Classify the Financial Consumer Complaints into different Product Categories given consumer complaint text.

**Product Categories**

- Credit reporting, repair, or other
- Debt collection
- Student loan
- Money transfer, virtual currency, or money service
- Bank account or service

### Training Data

[Kaggle: Consumer Complaint Database](https://www.kaggle.com/selener/consumer-complaint-database)

In [153]:
import pandas as pd
import numpy as np

In [5]:
complaints_training_dataset = pd.read_csv('../datasets/consumer_complaints_training_dataset.csv')

In [6]:
complaints_training_dataset.head()

Unnamed: 0,Product,Complaint_text
0,"Credit reporting, repair, or other","My name is XXXX XXXX XXXX , not XXXX X..."
1,"Credit reporting, repair, or other",I was shocked when I reviewed my credit report...
2,"Credit reporting, repair, or other",Equifax misused of credit file. Disputing acco...
3,"Credit reporting, repair, or other",I am disturbed that you continue to list the v...
4,"Credit reporting, repair, or other",I went to multiple different credit report web...


In [7]:
complaints_training_dataset.info()

<class 'pandas.core.frame.DataFrame'>
RangeIndex: 20000 entries, 0 to 19999
Data columns (total 2 columns):
 #   Column          Non-Null Count  Dtype 
---  ------          --------------  ----- 
 0   Product         20000 non-null  object
 1   Complaint_text  20000 non-null  object
dtypes: object(2)
memory usage: 312.6+ KB


**Q) What is the distribution of complaints for each product type?**

In [8]:
complaints_training_dataset.Product.unique()

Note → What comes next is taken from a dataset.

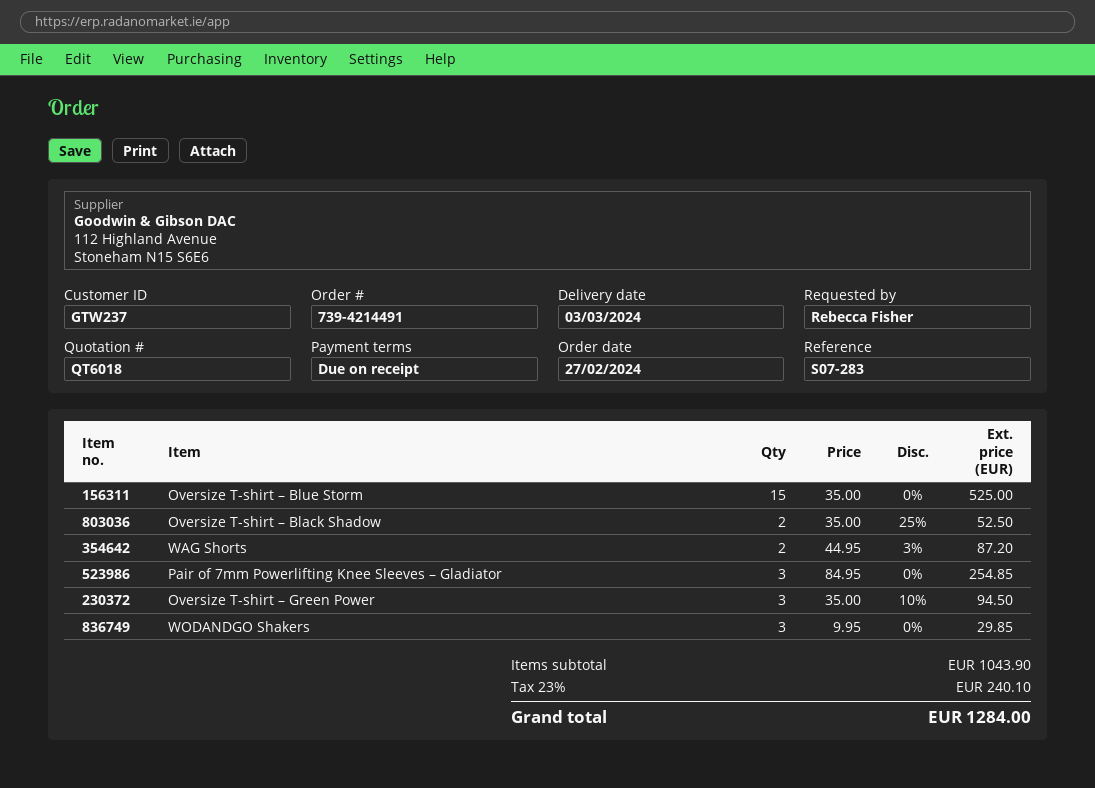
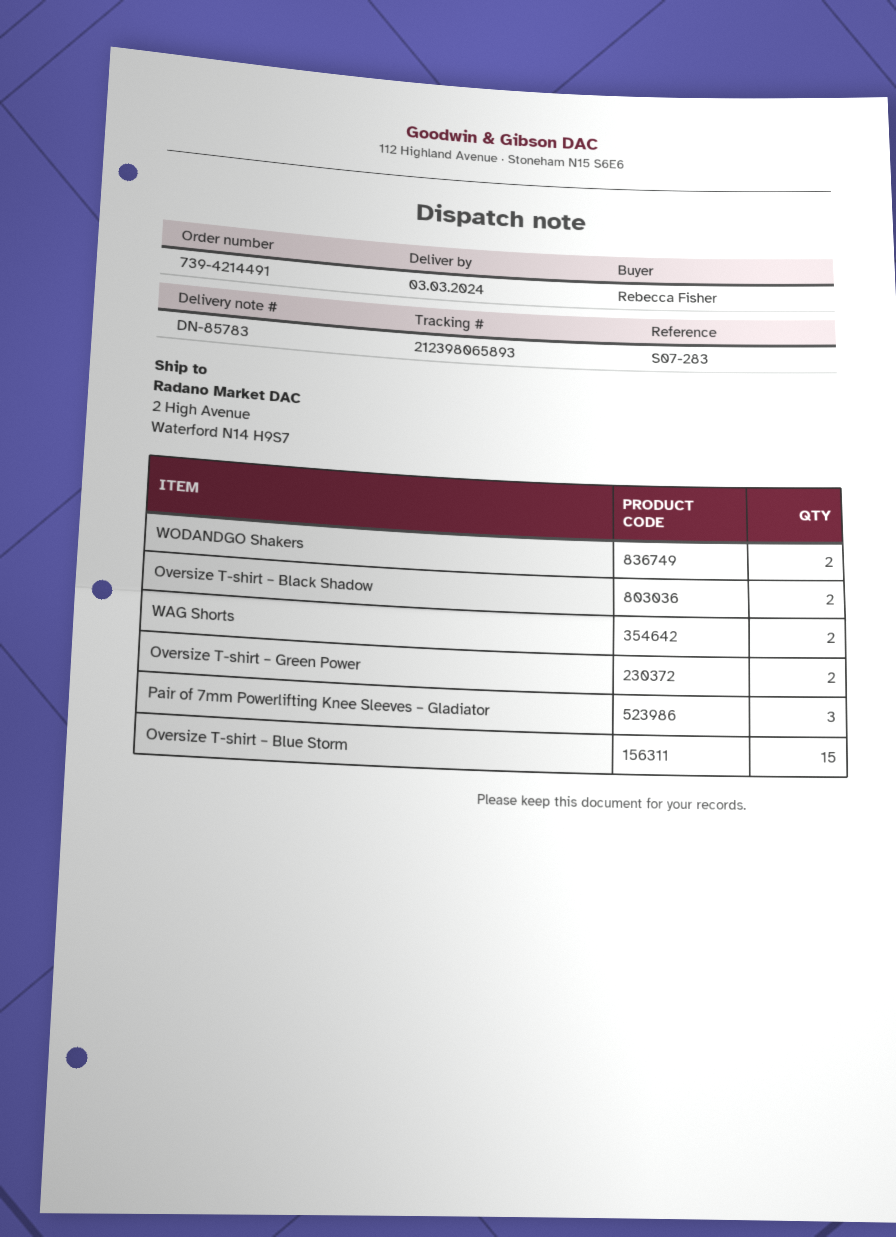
Oversize T-shirt – Green Power: 3 -> 2
WODANDGO Shakers: 3 -> 2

array(['Credit reporting, repair, or other', 'Debt collection',
       'Student loan',
       'Money transfer, virtual currency, or money service',
       'Bank account or service'], dtype=object)

In [9]:
complaints_training_dataset\
    .groupby('Product')\
    [['Complaint_text']]\
    .count()\
    .rename(columns={'Complaint_text': 'Count'})\
    .sort_values('Count', ascending=False)

Unnamed: 0_level_0,Count
Product,Unnamed: 1_level_1
Bank account or service,4000
"Credit reporting, repair, or other",4000
Debt collection,4000
"Money transfer, virtual currency, or money service",4000
Student loan,4000


**Q) Find out the Occurances of Duplicate Text messages if any?**

In [10]:
complaints_training_dataset['Complaint_text'].nunique()

19913

In [11]:
duplicate_complaints = complaints_training_dataset['Complaint_text']\
    .value_counts()\
    [complaints_training_dataset['Complaint_text'].value_counts() > 2].index

In [12]:
len(duplicate_complaints)

9

### Preprocessing + Feature Engineering

In [13]:
from sklearn.feature_extraction.text import CountVectorizer
from sklearn.model_selection import train_test_split

RANDOM_STATE = 19

In [14]:
count_vectorizer = CountVectorizer(stop_words='english', max_features=5000)

In [15]:
X_train, X_test, y_train, y_test = train_test_split(
    complaints_training_dataset['Complaint_text'],
    complaints_training_dataset['Product'],
    test_size=.2,
    stratify=complaints_training_dataset['Product'],
    random_state=RANDOM_STATE)

In [16]:
X_train.shape, X_test.shape, y_train.shape, y_test.shape

((16000,), (4000,), (16000,), (4000,))

In [17]:
X_train_count_vectorizer = count_vectorizer.fit_transform(X_train)
X_test_count_vectorizer = count_vectorizer.transform(X_test)

In [18]:
len(count_vectorizer.get_feature_names())

5000

In [19]:
count_vectorizer.get_feature_names()[:10]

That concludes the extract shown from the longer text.